Undressing at a Berlin sauna wasn’t the moment of liberation I’d hoped for

A visit to a Berlin sauna for a hen party challenges a prudish Brit’s boundaries on baring all in public.

Undressing at a Berlin sauna wasn’t the moment of liberation I’d hoped for
Photo: DPA

To my own surprise, I was disappointed to discover that my first hen party experience in Germany would be a classy affair.

Instead of indulging in strippers and inadvisable amounts of booze, we were going to Vabali, one of Berlin’s premium spas. While some might have found this a refreshing take on the famously debauched rite of passage, I wasn’t so enthusiastic.

In Germany, a trip to a spa usually involves some compulsory nudity – a prospect this Brit wasn’t all that comfortable with.

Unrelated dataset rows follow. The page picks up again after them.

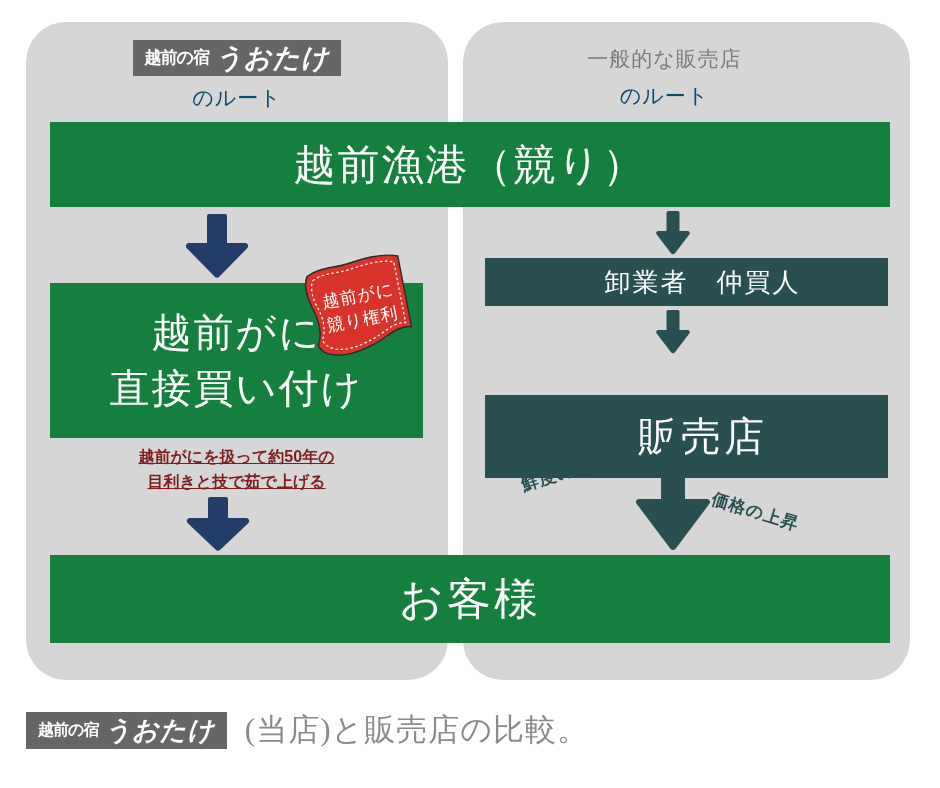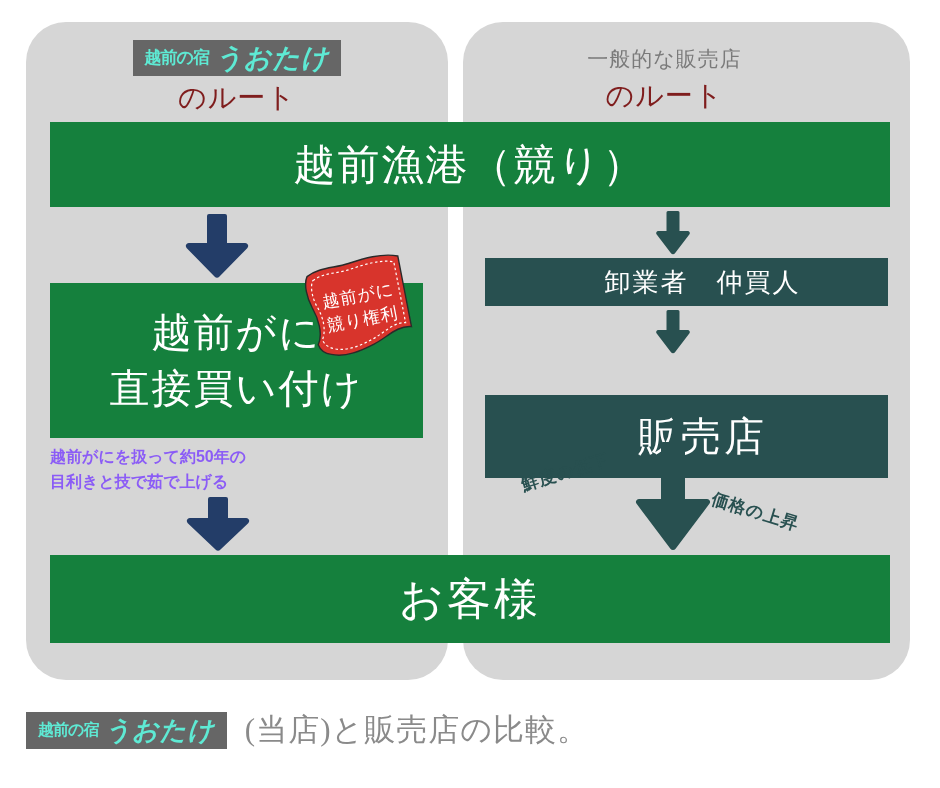"越前の宿 うおたけ" .logo-chip { color: #5eead4 -> #ffffff }
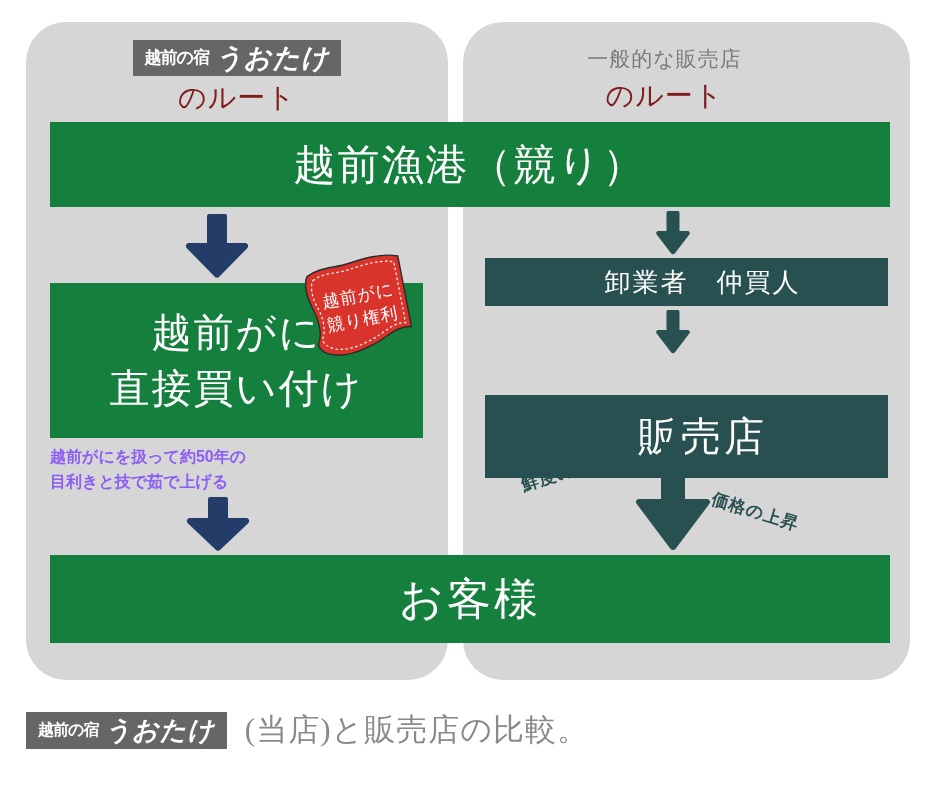"のルート" .col-head .sub { color: #7f1d1d -> #0c4a6e; font-size: 28px -> 21px }
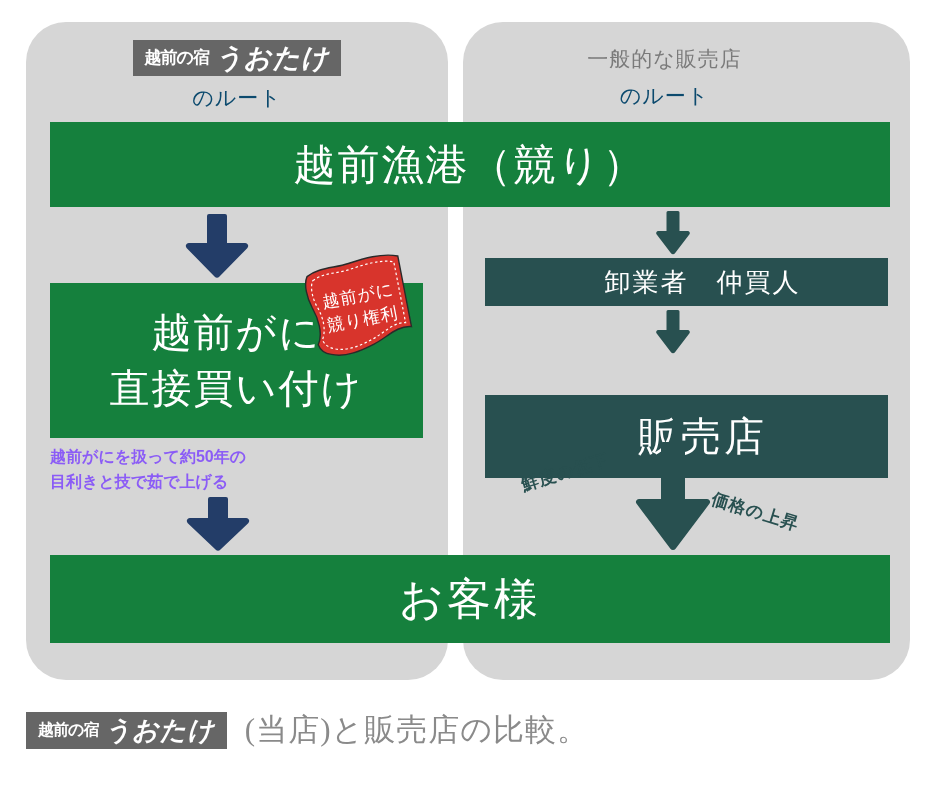"越前がにを扱って約50年の" #caption-direct { color: #8b5cf6 -> #7f1d1d; text-align: none -> center; text-decoration: none -> underline }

From spas to swimming pools, at parks and on the beach, Germany’s Freikörperkultur (FKK), or free body culture, is a far cry from the prudish outlook towards baring all back in Old Blighty.

Rooted in the country’s history and still widespread today, public nudity enjoys a long-held acceptance in Germany. It isn’t strange to find people sunbathing topless in the local park. Do the same in the UK and you may find yourself receiving a brisk tap on the shoulder, with warnings that the children in the vicinity might – God forbid –  see you.  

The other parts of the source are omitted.